* Assignment:
When a line below contains the string "realized", show that line.

Edit difference data:
* * * *
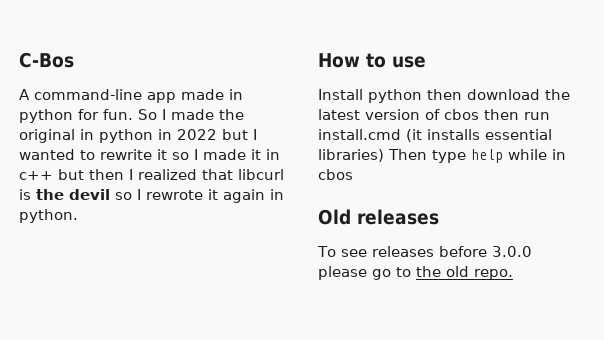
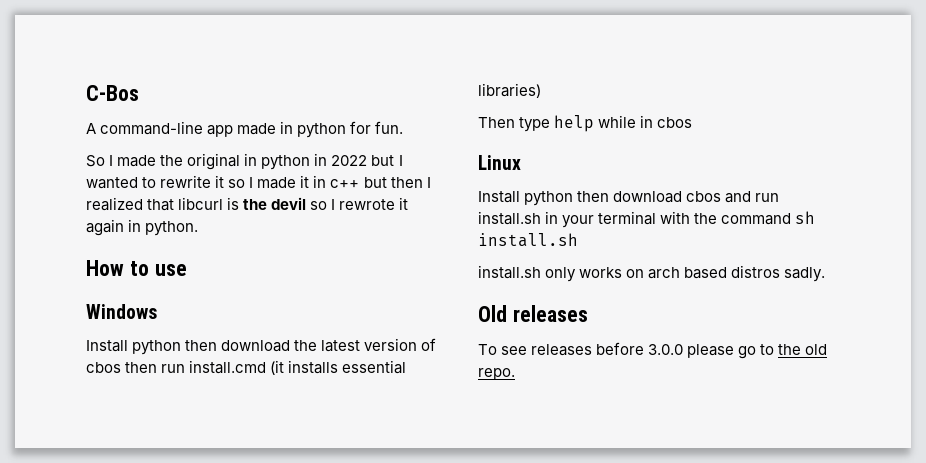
- A command-line app made in python for fun. So I made the original in python in 2022 but I wanted to rewrite it so I made it in c++ but then I realized that libcurl is the devil so I rewrote it again in python.
+ A command-line app made in python for fun.
+ So I made the original in python in 2022 but I wanted to rewrite it so I made it in c++ but then I realized that libcurl is the devil so I rewrote it again in python.
+ Windows
- Install python then download the latest version of cbos then run install.cmd (it installs essential libraries) Then type help while in cbos
+ Install python then download the latest version of cbos then run install.cmd (it installs essential libraries)
+ Then type help while in cbos
+ Linux
+ Install python then download cbos and run install.sh in your terminal with the command sh install.sh
+ install.sh only works on arch based distros sadly.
* * * *
* Your response:
- A command-line app made in python for fun. So I made the original in python in 2022 but I wanted to rewrite it so I made it in c++ but then I realized that libcurl is the devil so I rewrote it again in python.
+ So I made the original in python in 2022 but I wanted to rewrite it so I made it in c++ but then I realized that libcurl is the devil so I rewrote it again in python.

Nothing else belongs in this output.